**DATA TO PROCESS:**
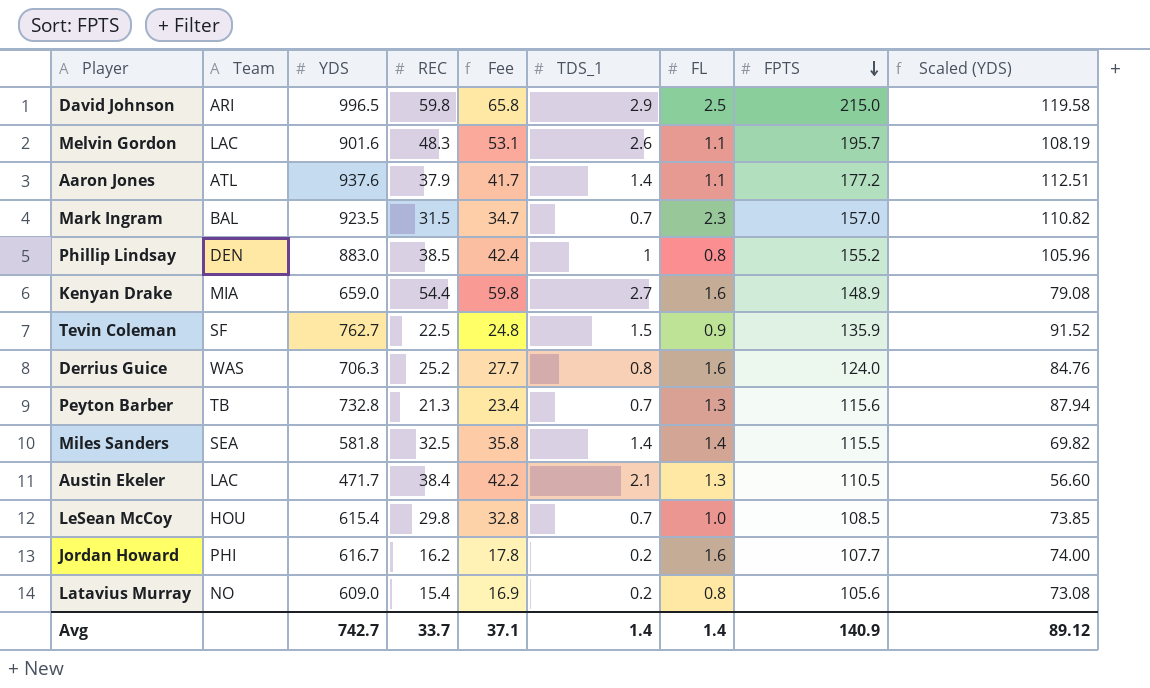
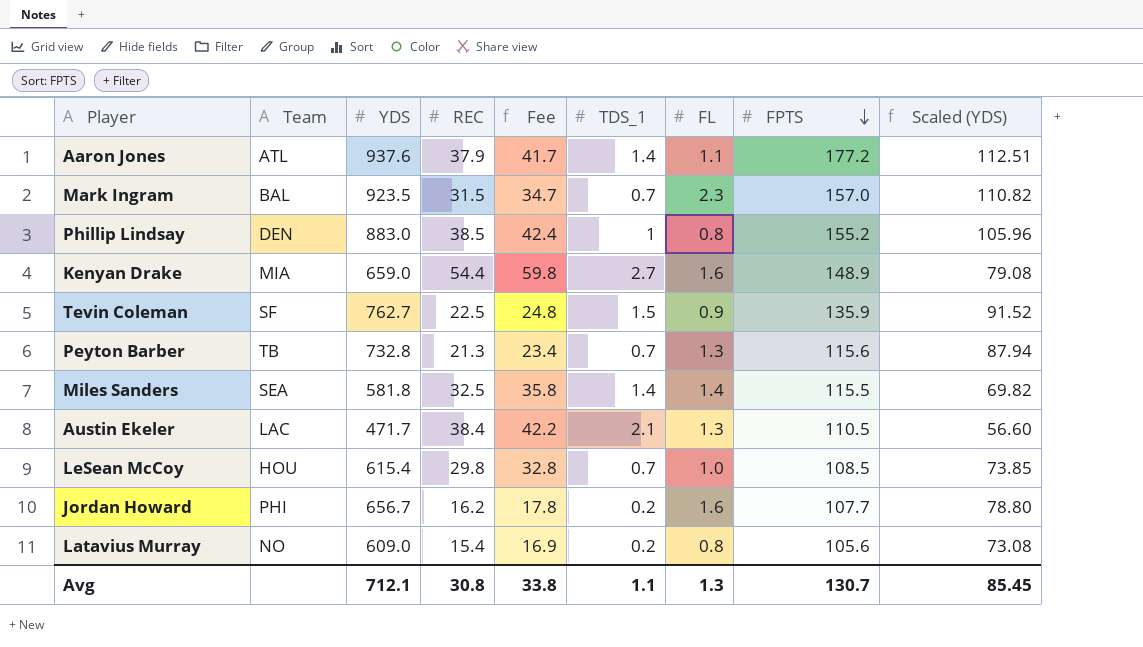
row David Johnson: ARI | 996.5 | 59.8 | 65.8 | 2.9 | 2.5 | 215.0 | 119.58 -> none
row Melvin Gordon: LAC | 901.6 | 48.3 | 53.1 | 2.6 | 1.1 | 195.7 | 108.19 -> none
row Derrius Guice: WAS | 706.3 | 25.2 | 27.7 | 0.8 | 1.6 | 124.0 | 84.76 -> none
Jordan Howard | YDS: 616.7 -> 656.7
Jordan Howard | Scaled (YDS): 74.00 -> 78.80
Avg | YDS: 742.7 -> 712.1
Avg | REC: 33.7 -> 30.8
Avg | Fee: 37.1 -> 33.8
Avg | TDS_1: 1.4 -> 1.1
Avg | FL: 1.4 -> 1.3
Avg | FPTS: 140.9 -> 130.7
Avg | Scaled (YDS): 89.12 -> 85.45

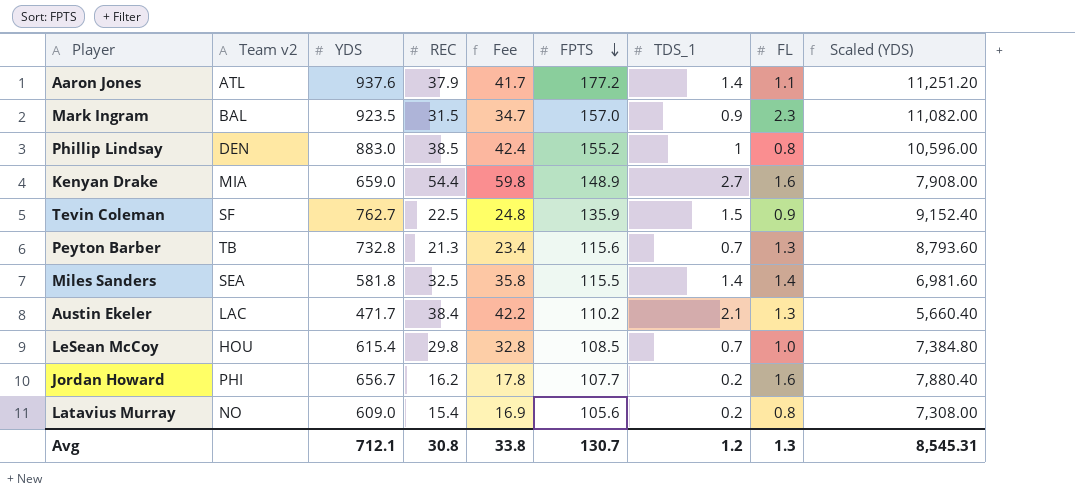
column name: Team -> Team v2
column FPTS | position: 8 -> 6
column Scaled (YDS) | formula: [YDS] * 0.12 -> [YDS] * 12
Mark Ingram | TDS_1: 0.7 -> 0.9
Austin Ekeler | FPTS: 110.5 -> 110.2
Avg | TDS_1: 1.1 -> 1.2
Avg | Scaled (YDS): 85.45 -> 8,545.31

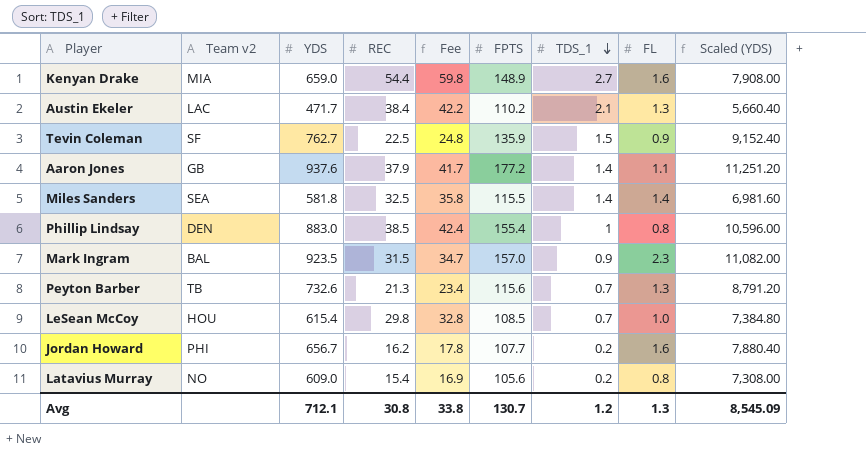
row order: FPTS descending -> TDS_1 descending
Aaron Jones | Team v2: ATL -> GB
Phillip Lindsay | FPTS: 155.2 -> 155.4
Peyton Barber | YDS: 732.8 -> 732.6
Peyton Barber | Scaled (YDS): 8,793.60 -> 8,791.20
Avg | Scaled (YDS): 8,545.31 -> 8,545.09

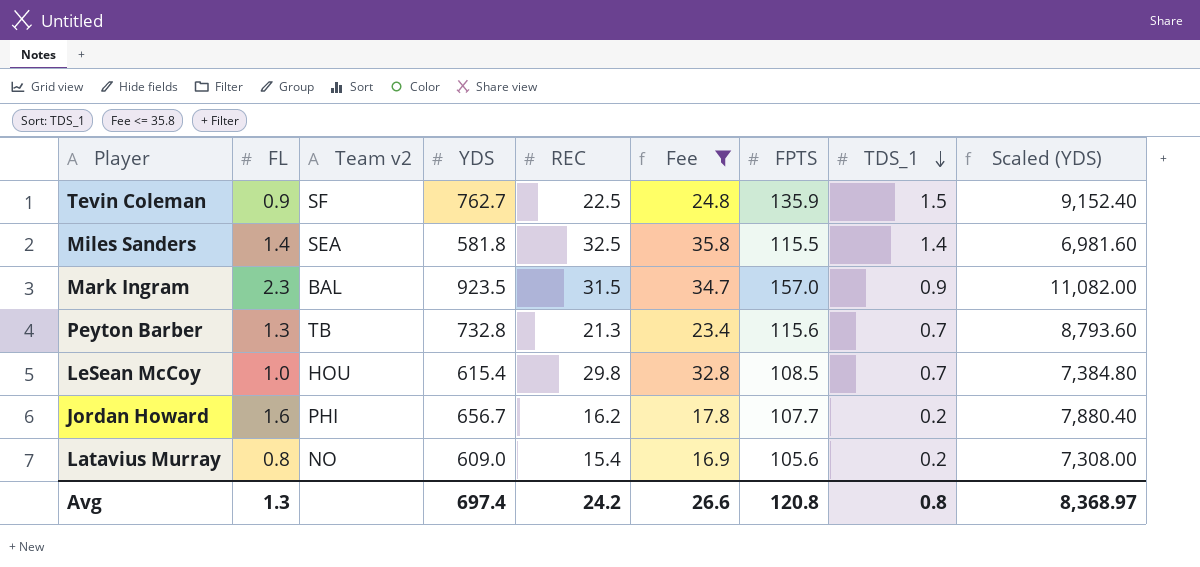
filter: none -> Fee <= 35.8
column FL | position: 8 -> 2
Peyton Barber | YDS: 732.6 -> 732.8
Peyton Barber | Scaled (YDS): 8,791.20 -> 8,793.60
Avg | YDS: 712.1 -> 697.4
Avg | REC: 30.8 -> 24.2
Avg | Fee: 33.8 -> 26.6
Avg | FPTS: 130.7 -> 120.8
Avg | TDS_1: 1.2 -> 0.8
Avg | Scaled (YDS): 8,545.09 -> 8,368.97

**PROBLEM:**
Starting at the line that contains "Aaron Jones | Team v2: ATL -> GB", retype each line through the end of the data exactly, and leave out every picture.

**EXERCISE RESPONSE:**
Aaron Jones | Team v2: ATL -> GB
Phillip Lindsay | FPTS: 155.2 -> 155.4
Peyton Barber | YDS: 732.8 -> 732.6
Peyton Barber | Scaled (YDS): 8,793.60 -> 8,791.20
Avg | Scaled (YDS): 8,545.31 -> 8,545.09

filter: none -> Fee <= 35.8
column FL | position: 8 -> 2
Peyton Barber | YDS: 732.6 -> 732.8
Peyton Barber | Scaled (YDS): 8,791.20 -> 8,793.60
Avg | YDS: 712.1 -> 697.4
Avg | REC: 30.8 -> 24.2
Avg | Fee: 33.8 -> 26.6
Avg | FPTS: 130.7 -> 120.8
Avg | TDS_1: 1.2 -> 0.8
Avg | Scaled (YDS): 8,545.09 -> 8,368.97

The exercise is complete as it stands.